The inventors of the present invention found that PCV2 ORF3 induces a decrease in expression of RGS16 molecules by introducing the gene of PCV2 ORF3 into porcine epithelial cells. This reduction in the expression of the RGS16 molecule is induced by the PCV2 ORF3 promoting the proteolytic process by the ubiquitin-proteasome of the RGS16 molecule. In addition, IL-6 and IL-8 were overexpressed in epithelial cells by decreased expression of RGS16 molecules. Therefore, it is possible to provide a new immunoconjugate which can induce a stronger immune response by using overexpression of inflammatory cytokine through a mechanism of reducing the expression of porcine RGS16 molecule by PCV2 ORF3 protein.

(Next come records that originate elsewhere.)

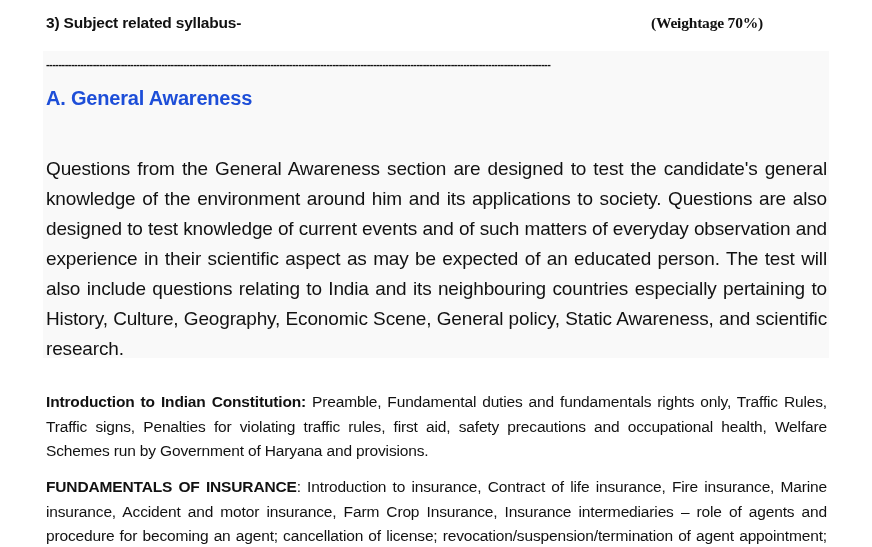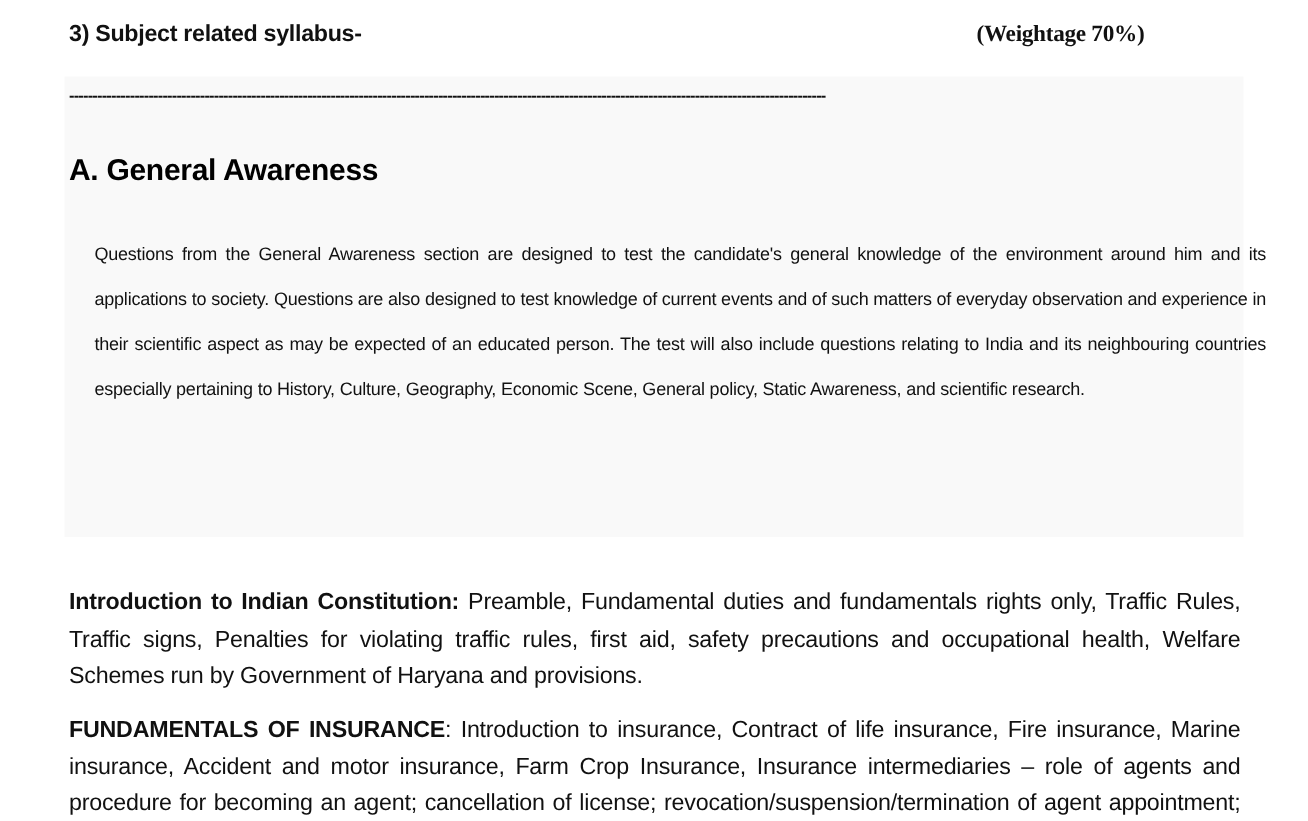--- a/index.html
+++ b/index.html
@@ -64,10 +64,10 @@
     .section-heading {
       position: absolute;
       left: 3px;
-      top: 52px;
+      top: 36px;
       font-size: 20px;
       font-weight: bold;
-      color: #000000;
+      color: #1d4ed8;
       letter-spacing: -0.2px;
     }
     .panel-body {

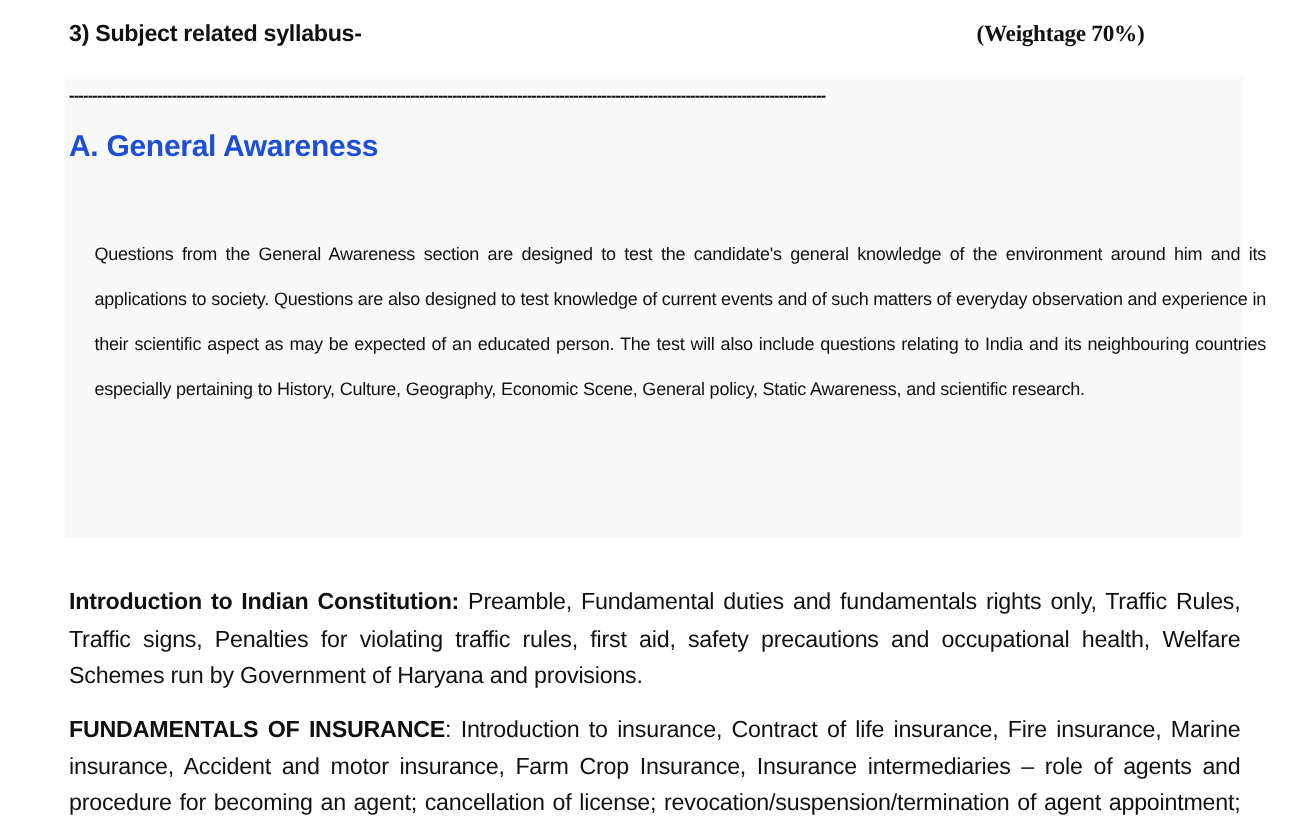--- a/index.html
+++ b/index.html
@@ -72,10 +72,10 @@
     }
     .panel-body {
       position: absolute;
-      left: 20px;
+      left: 3px;
       top: 103px;
       width: 781px;
-      font-size: 12px;
+      font-size: 19px;
       line-height: 30px;
       text-align: justify;
       color: #111111;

Accordingly, it is an object of the present invention to provide a recombinant expression vector comprising the ORF3 of porcine circovirus type 2 and a PCV2 ORF3 protein comprising the same, wherein the expression of the porcine RGS16 molecule is reduced by the overexpression of an inflammatory cytokine And to provide a new adjuvant that can cause an immune response.

 It is another object of the present invention to provide a method for the treatment or prevention of infectious diseases and cancer using the immunoconjugate.

Other objects and advantages of the present invention will become more apparent from the following detailed description of the invention, claims and drawings.

According to one aspect of the present invention, there is provided a recombinant expression vector having the cleavage map of FIG. 1 into which a porcine circovirus 2 (PCV2) ORF3 gene has been introduced.

According to another aspect of the present invention, there is provided a cell line overexpressing the ORF3 gene transformed with said recombinant expression vector.

According to still another aspect of the present invention, there is provided a vaccine or chemotherapeutic adjuvant comprising a cell line transformed with a recombinant expression vector into which a porcine circovirus 2 (PCV2) ORF3 gene is introduced.

According to yet another aspect of the present invention, there is provided a vaccine or anticancer therapy adjuvant comprising a porcine circovirus 2 (PCV2) ORF3 protein.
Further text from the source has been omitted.